**SUPPLIED RECORDS**
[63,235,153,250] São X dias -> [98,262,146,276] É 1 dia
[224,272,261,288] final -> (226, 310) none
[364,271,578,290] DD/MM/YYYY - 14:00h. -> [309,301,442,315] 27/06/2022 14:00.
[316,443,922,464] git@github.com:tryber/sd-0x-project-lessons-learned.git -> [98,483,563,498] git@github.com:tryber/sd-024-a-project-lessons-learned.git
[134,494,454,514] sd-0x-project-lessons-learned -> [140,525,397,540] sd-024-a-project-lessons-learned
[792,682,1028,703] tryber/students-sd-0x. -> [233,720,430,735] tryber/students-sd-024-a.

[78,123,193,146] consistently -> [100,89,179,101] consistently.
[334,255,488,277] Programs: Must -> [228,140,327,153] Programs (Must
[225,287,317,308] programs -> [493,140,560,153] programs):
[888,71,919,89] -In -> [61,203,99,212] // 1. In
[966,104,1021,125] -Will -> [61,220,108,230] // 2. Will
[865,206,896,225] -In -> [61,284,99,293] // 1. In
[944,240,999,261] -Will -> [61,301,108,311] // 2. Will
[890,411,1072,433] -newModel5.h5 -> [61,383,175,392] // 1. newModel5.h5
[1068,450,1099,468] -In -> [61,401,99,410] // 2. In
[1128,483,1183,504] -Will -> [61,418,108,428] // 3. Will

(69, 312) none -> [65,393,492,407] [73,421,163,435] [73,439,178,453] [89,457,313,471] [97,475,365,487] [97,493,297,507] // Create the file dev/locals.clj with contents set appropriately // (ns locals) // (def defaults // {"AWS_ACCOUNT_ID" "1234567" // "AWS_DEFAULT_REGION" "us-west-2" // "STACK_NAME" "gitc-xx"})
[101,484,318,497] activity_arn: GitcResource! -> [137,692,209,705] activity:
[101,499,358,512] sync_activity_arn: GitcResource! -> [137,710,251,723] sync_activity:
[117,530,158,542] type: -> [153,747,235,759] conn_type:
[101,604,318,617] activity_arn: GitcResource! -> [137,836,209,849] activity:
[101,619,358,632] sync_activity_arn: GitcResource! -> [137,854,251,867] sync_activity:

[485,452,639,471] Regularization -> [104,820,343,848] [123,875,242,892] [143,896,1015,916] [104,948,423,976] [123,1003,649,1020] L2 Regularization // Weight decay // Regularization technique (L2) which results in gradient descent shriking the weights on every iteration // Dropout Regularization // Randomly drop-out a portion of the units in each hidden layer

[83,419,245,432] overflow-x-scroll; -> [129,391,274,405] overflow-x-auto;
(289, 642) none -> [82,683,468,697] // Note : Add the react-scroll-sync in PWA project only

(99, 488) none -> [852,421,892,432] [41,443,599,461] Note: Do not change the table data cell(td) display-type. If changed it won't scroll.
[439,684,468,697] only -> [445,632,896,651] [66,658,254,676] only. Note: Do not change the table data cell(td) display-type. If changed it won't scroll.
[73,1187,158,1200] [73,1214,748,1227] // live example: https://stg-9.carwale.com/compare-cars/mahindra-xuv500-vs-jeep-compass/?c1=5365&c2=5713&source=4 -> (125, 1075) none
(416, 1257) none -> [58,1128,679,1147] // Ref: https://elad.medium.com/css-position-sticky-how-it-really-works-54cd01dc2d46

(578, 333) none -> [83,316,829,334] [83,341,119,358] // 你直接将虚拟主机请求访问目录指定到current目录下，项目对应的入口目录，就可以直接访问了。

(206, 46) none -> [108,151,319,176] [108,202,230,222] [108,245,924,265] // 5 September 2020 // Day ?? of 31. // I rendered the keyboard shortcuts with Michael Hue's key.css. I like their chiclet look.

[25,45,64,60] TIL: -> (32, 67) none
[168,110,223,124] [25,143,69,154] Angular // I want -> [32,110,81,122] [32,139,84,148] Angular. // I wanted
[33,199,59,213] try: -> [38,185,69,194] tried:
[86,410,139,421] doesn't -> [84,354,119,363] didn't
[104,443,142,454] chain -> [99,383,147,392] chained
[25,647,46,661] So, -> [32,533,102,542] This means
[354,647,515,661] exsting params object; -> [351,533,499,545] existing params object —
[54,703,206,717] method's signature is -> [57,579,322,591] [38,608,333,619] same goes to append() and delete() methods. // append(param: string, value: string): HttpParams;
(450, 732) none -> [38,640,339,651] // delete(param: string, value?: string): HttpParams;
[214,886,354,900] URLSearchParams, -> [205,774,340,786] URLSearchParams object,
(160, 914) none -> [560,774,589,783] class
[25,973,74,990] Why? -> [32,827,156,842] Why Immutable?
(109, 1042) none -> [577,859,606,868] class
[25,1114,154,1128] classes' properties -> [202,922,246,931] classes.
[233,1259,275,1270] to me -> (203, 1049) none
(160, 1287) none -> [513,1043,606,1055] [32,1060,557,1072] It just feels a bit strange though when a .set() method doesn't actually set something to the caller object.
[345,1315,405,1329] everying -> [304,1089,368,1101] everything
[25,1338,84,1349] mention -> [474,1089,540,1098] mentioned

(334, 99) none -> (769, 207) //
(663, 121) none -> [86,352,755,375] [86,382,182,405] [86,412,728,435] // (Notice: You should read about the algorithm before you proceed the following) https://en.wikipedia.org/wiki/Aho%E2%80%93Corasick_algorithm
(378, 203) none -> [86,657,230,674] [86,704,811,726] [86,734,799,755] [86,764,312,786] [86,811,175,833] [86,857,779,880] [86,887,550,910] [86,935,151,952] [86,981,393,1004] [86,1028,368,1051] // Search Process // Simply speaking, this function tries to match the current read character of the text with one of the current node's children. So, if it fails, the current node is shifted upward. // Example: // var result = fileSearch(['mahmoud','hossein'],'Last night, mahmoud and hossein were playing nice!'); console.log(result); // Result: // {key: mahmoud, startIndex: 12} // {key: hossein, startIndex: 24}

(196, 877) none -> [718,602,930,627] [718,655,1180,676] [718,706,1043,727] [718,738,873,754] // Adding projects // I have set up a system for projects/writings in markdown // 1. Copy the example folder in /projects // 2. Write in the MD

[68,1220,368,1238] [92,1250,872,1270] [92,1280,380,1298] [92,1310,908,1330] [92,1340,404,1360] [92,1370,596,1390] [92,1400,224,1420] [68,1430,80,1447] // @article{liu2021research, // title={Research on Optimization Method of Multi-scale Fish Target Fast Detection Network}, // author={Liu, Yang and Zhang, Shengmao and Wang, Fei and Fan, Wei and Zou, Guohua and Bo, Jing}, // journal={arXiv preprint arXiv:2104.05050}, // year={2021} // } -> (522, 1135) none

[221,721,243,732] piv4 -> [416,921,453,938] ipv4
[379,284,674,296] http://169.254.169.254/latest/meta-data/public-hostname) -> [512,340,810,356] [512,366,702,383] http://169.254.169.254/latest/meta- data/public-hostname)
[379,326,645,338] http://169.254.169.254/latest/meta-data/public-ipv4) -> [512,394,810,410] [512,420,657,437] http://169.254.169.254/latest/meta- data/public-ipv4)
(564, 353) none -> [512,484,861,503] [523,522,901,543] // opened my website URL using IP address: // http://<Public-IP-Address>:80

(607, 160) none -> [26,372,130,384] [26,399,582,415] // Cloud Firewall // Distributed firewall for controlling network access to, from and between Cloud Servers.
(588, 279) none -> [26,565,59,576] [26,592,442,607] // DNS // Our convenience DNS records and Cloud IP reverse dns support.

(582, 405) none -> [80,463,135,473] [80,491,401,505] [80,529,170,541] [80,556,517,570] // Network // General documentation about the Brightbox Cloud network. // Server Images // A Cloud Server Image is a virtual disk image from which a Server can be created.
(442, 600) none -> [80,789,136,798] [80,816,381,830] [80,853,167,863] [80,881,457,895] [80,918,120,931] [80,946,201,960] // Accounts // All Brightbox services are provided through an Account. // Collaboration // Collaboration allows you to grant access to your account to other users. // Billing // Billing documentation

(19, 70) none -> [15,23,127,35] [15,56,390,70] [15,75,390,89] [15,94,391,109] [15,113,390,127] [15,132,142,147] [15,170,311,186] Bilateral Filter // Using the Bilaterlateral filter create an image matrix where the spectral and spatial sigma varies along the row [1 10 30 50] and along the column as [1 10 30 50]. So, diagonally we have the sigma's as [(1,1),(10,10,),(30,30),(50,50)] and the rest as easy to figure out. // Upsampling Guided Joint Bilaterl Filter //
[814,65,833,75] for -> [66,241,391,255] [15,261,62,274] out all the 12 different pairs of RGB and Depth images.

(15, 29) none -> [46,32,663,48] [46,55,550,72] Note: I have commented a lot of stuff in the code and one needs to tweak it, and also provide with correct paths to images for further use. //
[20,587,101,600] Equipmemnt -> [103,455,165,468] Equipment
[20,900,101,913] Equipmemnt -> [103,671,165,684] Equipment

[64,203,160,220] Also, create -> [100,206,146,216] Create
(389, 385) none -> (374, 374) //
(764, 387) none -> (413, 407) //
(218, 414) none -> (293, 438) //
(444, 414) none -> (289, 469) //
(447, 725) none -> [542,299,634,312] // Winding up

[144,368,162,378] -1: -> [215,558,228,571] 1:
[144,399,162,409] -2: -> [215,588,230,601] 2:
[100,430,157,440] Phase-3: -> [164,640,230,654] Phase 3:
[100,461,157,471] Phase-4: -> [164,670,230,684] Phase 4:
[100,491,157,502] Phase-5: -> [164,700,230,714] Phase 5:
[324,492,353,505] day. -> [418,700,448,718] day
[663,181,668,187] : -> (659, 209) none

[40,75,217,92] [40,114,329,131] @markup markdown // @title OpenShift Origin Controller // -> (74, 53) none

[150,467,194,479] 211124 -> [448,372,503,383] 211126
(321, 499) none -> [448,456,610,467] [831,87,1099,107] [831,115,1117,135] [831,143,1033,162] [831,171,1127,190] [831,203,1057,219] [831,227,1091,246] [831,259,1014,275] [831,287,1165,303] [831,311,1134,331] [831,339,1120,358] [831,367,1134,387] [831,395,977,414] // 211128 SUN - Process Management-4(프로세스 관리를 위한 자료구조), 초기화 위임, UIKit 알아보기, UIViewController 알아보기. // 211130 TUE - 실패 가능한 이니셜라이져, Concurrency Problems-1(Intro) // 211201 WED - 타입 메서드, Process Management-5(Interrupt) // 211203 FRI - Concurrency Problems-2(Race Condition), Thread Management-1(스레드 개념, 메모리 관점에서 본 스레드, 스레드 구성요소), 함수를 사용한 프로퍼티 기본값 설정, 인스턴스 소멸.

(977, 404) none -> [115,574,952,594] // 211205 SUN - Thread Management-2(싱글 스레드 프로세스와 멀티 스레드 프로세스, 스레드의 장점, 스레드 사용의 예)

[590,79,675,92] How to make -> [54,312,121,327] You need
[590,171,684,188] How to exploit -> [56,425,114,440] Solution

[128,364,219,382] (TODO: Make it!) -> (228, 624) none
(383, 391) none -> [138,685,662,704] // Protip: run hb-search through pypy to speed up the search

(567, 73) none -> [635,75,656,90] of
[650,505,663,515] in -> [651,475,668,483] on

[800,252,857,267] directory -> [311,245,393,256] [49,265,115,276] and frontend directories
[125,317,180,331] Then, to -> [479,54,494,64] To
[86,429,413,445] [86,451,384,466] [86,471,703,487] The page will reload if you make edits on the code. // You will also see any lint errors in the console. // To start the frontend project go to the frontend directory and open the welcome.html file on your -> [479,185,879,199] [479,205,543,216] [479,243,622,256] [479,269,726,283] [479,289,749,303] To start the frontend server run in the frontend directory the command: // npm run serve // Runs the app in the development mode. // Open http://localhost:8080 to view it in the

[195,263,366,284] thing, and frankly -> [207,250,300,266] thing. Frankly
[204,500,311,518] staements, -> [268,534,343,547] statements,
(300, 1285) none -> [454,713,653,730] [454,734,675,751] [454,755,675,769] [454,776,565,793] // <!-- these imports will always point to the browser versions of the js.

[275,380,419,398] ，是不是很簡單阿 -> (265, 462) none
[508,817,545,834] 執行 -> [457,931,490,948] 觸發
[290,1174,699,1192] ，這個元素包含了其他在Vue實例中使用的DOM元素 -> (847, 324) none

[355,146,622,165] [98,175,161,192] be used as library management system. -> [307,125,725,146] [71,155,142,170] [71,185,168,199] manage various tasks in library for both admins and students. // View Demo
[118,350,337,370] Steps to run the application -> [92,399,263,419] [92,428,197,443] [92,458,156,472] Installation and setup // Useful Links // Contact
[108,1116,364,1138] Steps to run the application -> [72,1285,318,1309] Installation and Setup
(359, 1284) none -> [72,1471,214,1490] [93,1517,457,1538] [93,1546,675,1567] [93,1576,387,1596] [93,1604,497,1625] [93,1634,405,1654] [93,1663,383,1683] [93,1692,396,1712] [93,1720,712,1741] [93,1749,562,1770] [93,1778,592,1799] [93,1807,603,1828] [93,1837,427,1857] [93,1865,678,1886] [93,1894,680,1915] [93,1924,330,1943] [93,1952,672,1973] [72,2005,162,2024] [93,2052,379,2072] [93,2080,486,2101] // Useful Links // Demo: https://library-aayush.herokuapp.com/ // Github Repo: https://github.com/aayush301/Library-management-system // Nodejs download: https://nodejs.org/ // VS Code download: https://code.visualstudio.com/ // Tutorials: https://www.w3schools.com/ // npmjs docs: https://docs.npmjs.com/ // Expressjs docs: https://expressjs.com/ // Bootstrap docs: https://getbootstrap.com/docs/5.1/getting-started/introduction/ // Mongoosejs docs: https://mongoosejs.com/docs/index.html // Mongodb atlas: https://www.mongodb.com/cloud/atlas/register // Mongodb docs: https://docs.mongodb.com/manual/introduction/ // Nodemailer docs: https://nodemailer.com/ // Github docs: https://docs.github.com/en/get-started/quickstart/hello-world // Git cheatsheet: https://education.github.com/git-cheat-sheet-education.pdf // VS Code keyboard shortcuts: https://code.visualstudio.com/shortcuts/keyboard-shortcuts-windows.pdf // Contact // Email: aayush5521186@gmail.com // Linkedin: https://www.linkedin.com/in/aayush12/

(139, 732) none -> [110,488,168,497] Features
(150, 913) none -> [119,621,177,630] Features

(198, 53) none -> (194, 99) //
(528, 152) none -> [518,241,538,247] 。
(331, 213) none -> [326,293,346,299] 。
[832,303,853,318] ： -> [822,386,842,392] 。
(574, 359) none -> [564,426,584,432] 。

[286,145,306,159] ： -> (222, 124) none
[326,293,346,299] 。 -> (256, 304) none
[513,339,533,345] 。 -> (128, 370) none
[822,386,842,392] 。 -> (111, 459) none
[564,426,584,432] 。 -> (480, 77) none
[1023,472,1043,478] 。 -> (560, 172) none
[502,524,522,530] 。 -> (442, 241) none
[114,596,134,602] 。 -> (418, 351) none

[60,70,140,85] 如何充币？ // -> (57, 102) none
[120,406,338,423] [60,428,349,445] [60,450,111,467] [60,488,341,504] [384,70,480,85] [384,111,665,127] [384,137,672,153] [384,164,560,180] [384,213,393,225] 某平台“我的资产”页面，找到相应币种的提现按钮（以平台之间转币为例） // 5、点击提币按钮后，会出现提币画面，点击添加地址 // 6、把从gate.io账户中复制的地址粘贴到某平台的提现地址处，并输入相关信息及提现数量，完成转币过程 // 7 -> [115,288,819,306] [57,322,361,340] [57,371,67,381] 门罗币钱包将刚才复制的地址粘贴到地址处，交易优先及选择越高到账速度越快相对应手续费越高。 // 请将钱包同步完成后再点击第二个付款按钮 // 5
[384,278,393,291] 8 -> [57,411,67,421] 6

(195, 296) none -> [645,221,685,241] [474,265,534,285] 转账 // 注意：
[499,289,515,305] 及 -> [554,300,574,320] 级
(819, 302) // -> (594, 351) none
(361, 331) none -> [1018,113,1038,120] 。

**TASK BRIEF**
Start with the line above that contains "[508,817,545,834] 執行 -> [457,931,490,948] 觸發" and end with the line that contains "[326,293,346,299] 。 -> (256, 304) none". Write out those lines exactly, and only those.

**ANSWER SPACE**
[508,817,545,834] 執行 -> [457,931,490,948] 觸發
[290,1174,699,1192] ，這個元素包含了其他在Vue實例中使用的DOM元素 -> (847, 324) none

[355,146,622,165] [98,175,161,192] be used as library management system. -> [307,125,725,146] [71,155,142,170] [71,185,168,199] manage various tasks in library for both admins and students. // View Demo
[118,350,337,370] Steps to run the application -> [92,399,263,419] [92,428,197,443] [92,458,156,472] Installation and setup // Useful Links // Contact
[108,1116,364,1138] Steps to run the application -> [72,1285,318,1309] Installation and Setup
(359, 1284) none -> [72,1471,214,1490] [93,1517,457,1538] [93,1546,675,1567] [93,1576,387,1596] [93,1604,497,1625] [93,1634,405,1654] [93,1663,383,1683] [93,1692,396,1712] [93,1720,712,1741] [93,1749,562,1770] [93,1778,592,1799] [93,1807,603,1828] [93,1837,427,1857] [93,1865,678,1886] [93,1894,680,1915] [93,1924,330,1943] [93,1952,672,1973] [72,2005,162,2024] [93,2052,379,2072] [93,2080,486,2101] // Useful Links // Demo: https://library-aayush.herokuapp.com/ // Github Repo: https://github.com/aayush301/Library-management-system // Nodejs download: https://nodejs.org/ // VS Code download: https://code.visualstudio.com/ // Tutorials: https://www.w3schools.com/ // npmjs docs: https://docs.npmjs.com/ // Expressjs docs: https://expressjs.com/ // Bootstrap docs: https://getbootstrap.com/docs/5.1/getting-started/introduction/ // Mongoosejs docs: https://mongoosejs.com/docs/index.html // Mongodb atlas: https://www.mongodb.com/cloud/atlas/register // Mongodb docs: https://docs.mongodb.com/manual/introduction/ // Nodemailer docs: https://nodemailer.com/ // Github docs: https://docs.github.com/en/get-started/quickstart/hello-world // Git cheatsheet: https://education.github.com/git-cheat-sheet-education.pdf // VS Code keyboard shortcuts: https://code.visualstudio.com/shortcuts/keyboard-shortcuts-windows.pdf // Contact // Email: aayush5521186@gmail.com // Linkedin: https://www.linkedin.com/in/aayush12/

(139, 732) none -> [110,488,168,497] Features
(150, 913) none -> [119,621,177,630] Features

(198, 53) none -> (194, 99) //
(528, 152) none -> [518,241,538,247] 。
(331, 213) none -> [326,293,346,299] 。
[832,303,853,318] ： -> [822,386,842,392] 。
(574, 359) none -> [564,426,584,432] 。

[286,145,306,159] ： -> (222, 124) none
[326,293,346,299] 。 -> (256, 304) none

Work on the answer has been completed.